Web page revision data
------------------------------------------------------------------------

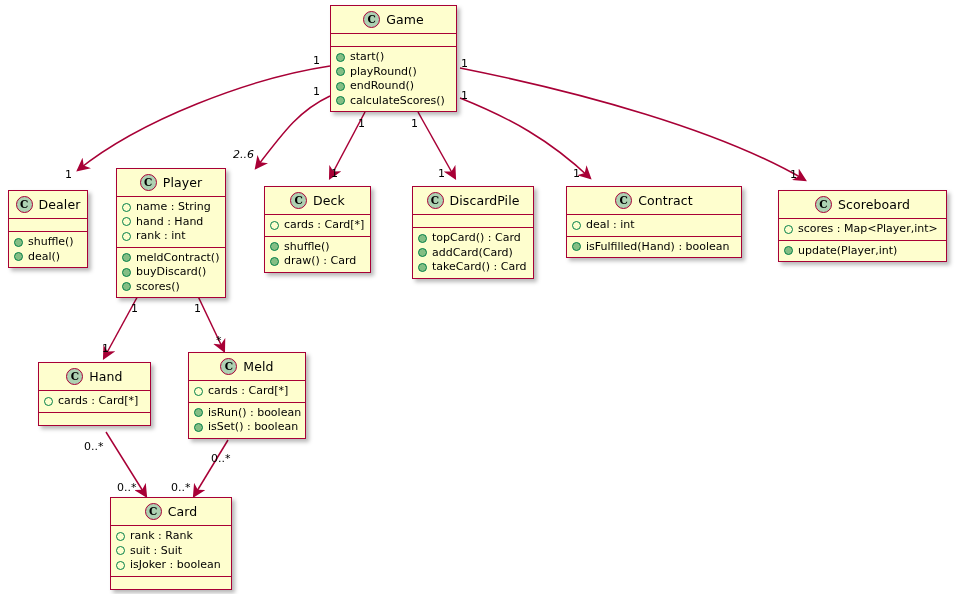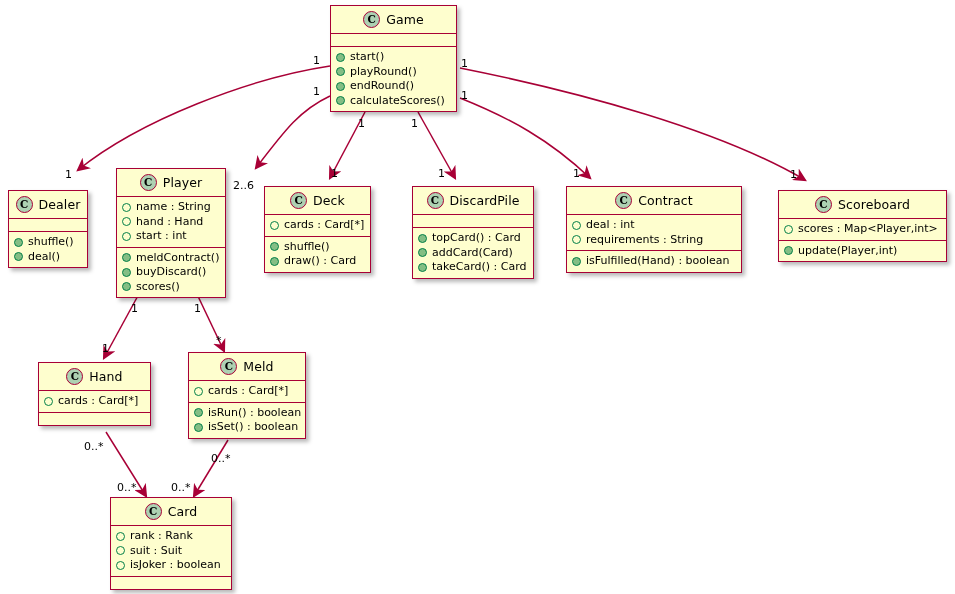--- a/index.html
+++ b/index.html
@@ -372,7 +372,7 @@
       <div class="edge-label" style="left: 358px; top: 117px;">1</div>
       <div class="edge-label" style="left: 411px; top: 117px;">1</div>
       <div class="edge-label" style="left: 65px; top: 168px;">1</div>
-      <div class="edge-label" style="left: 233px; top: 179px;">2..6</div>
+      <div class="edge-label" style="left: 233px; top: 148px; font-style: italic;">2..6</div>
       <div class="edge-label" style="left: 331px; top: 167px;">1</div>
       <div class="edge-label" style="left: 438px; top: 167px;">1</div>
       <div class="edge-label" style="left: 573px; top: 167px;">1</div>

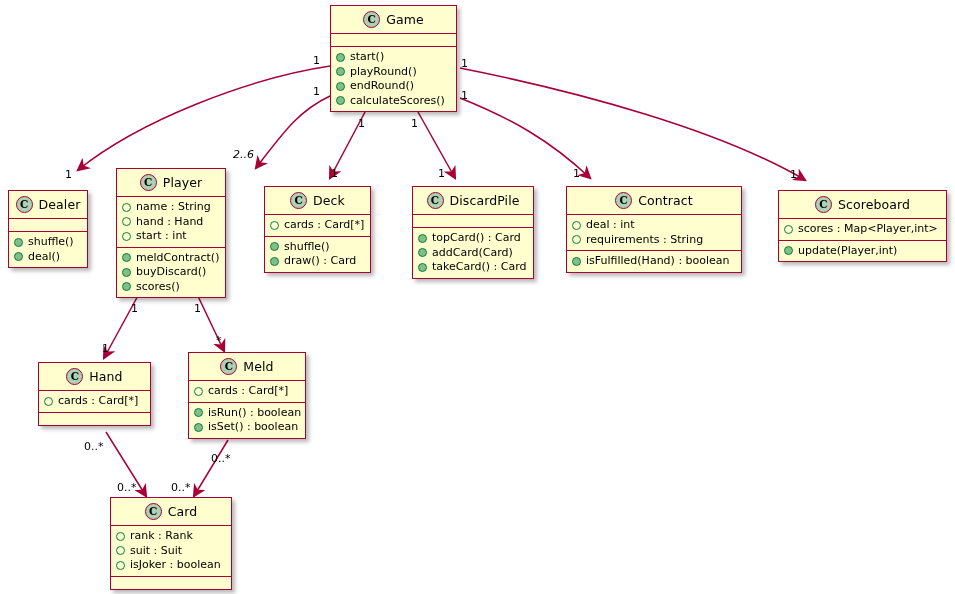--- a/index.html
+++ b/index.html
@@ -199,7 +199,7 @@
         </div>
       <div class="member">
           <span class="dot field"></span>
-          <span class="member-text">start : int</span>
+          <span class="member-text">rank : int</span>
         </div>
     </div>
     <div class="compartment">

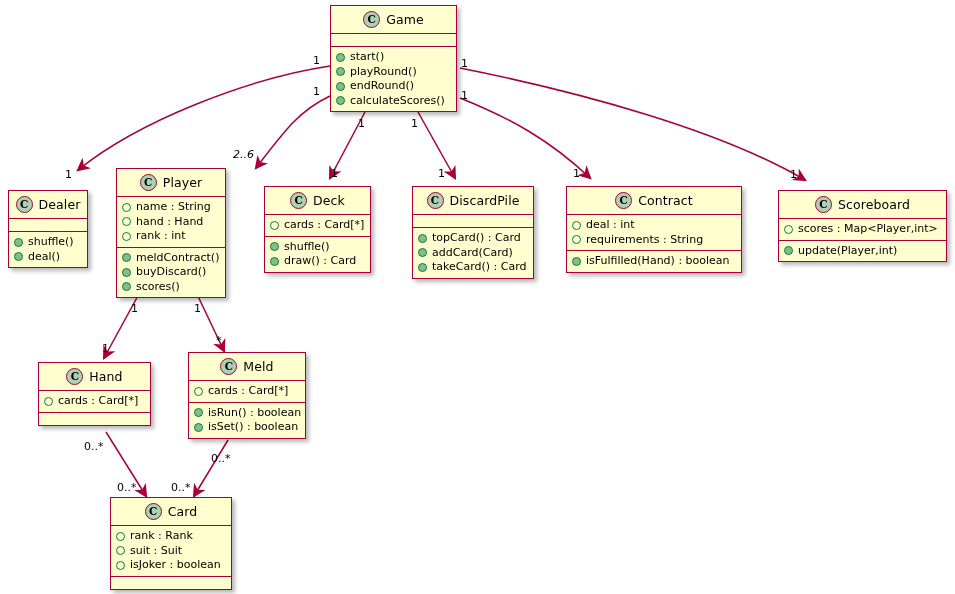--- a/index.html
+++ b/index.html
@@ -272,10 +272,6 @@
       <div class="member">
           <span class="dot field"></span>
           <span class="member-text">deal : int</span>
-        </div>
-      <div class="member">
-          <span class="dot field"></span>
-          <span class="member-text">requirements : String</span>
         </div>
     </div>
     <div class="compartment">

------------------------------------------------------------------------

**Task goal**
Working down the entries above, count each line in which "member" occurs, and state only the resulting number.

**Reply to the exercise**
7